Everything had become pain to him—even love[21] and even virtue.[22]

"La mia allegrez' è la maninconia."[23]

No being was ever less fitted for experiencing joy and better fitted for sorrow. It was sorrow alone which he saw—sorrow alone which he felt in the immense universe. The whole pessimism of the world is summed up in this sublimely unjust cry of despair:

"Mille placer non vaglion un tormento!"[24]

"His devouring energy," says Condivi, "almost entirely separated him from all human society." He stood alone. He hated and was hated. He loved but was not loved in return. He was admired and feared. In the end he inspired a religious respect. He dominated his century. He was then assuaged a little. He saw men from above, and they saw him from below. But never was he two men in one. Never did he know repose and the happiness which is accorded to the humblest of beings—that of being able, for one minute of his life, to fall asleep in the affection of another. A woman's love was refused him. Alone, for a moment, there shone in that solitary sky the cold, pure star of the friendship of Vittoria Colonna. Everywhere around was the blackness of night, traversed by the glowing meteors of his thought: his desire and delirious dreams. Never did Beethoven know such a night as that. The reason is that this night was in Michael Angelo's very heart. Beethoven—naturally gay and inspiring after joy—was sad through the fault of the world. Michael Angelo's sadness, which provoked fear in men and made all instinctively flee, was part and parcel of his being.

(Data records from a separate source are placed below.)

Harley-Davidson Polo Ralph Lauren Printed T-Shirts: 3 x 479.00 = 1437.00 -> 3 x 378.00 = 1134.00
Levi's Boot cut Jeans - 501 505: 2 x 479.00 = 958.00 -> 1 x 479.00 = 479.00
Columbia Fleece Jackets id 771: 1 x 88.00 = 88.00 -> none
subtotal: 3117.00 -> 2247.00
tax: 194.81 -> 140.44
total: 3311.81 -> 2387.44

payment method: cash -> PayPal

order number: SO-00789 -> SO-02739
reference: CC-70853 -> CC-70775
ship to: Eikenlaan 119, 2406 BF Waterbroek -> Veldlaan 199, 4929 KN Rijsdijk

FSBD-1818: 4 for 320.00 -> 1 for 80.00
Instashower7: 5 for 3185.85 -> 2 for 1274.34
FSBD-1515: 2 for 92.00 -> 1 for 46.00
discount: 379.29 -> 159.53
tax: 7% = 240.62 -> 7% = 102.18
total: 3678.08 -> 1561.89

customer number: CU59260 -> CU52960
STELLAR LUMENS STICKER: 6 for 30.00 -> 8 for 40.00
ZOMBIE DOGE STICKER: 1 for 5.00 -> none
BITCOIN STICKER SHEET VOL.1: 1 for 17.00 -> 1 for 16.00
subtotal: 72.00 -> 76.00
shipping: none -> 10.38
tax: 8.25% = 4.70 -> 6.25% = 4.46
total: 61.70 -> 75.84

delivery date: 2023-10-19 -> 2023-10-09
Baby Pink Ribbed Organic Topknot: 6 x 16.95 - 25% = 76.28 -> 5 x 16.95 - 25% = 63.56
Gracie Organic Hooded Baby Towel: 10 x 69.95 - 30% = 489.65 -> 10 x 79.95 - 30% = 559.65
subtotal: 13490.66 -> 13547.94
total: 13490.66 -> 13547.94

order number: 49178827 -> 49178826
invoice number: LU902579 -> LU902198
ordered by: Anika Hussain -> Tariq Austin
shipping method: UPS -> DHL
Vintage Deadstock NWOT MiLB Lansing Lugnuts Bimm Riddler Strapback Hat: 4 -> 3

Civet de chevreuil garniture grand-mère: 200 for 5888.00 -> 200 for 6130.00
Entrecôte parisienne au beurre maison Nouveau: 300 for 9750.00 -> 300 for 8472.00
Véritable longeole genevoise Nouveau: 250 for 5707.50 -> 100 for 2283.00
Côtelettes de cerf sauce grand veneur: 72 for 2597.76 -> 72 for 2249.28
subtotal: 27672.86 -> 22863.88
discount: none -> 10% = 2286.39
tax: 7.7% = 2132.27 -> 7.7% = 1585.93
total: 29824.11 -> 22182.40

But this was nothing. The ill consisted not in being alone but in being alone with himself, in being unable to live with himself, in not being master of himself, in disowning, combating and destroying himself. His genius was coupled with a soul which betrayed it. People sometimes speak of the fatality which relentlessly followed in his footsteps and prevented him carrying out any of his great projects. This fatality was himself. The secret of his misfortunes, that which explains the whole tragedy of his life (and this is what people have least seen or least dared to see), was his lack of will-power and weakness of character.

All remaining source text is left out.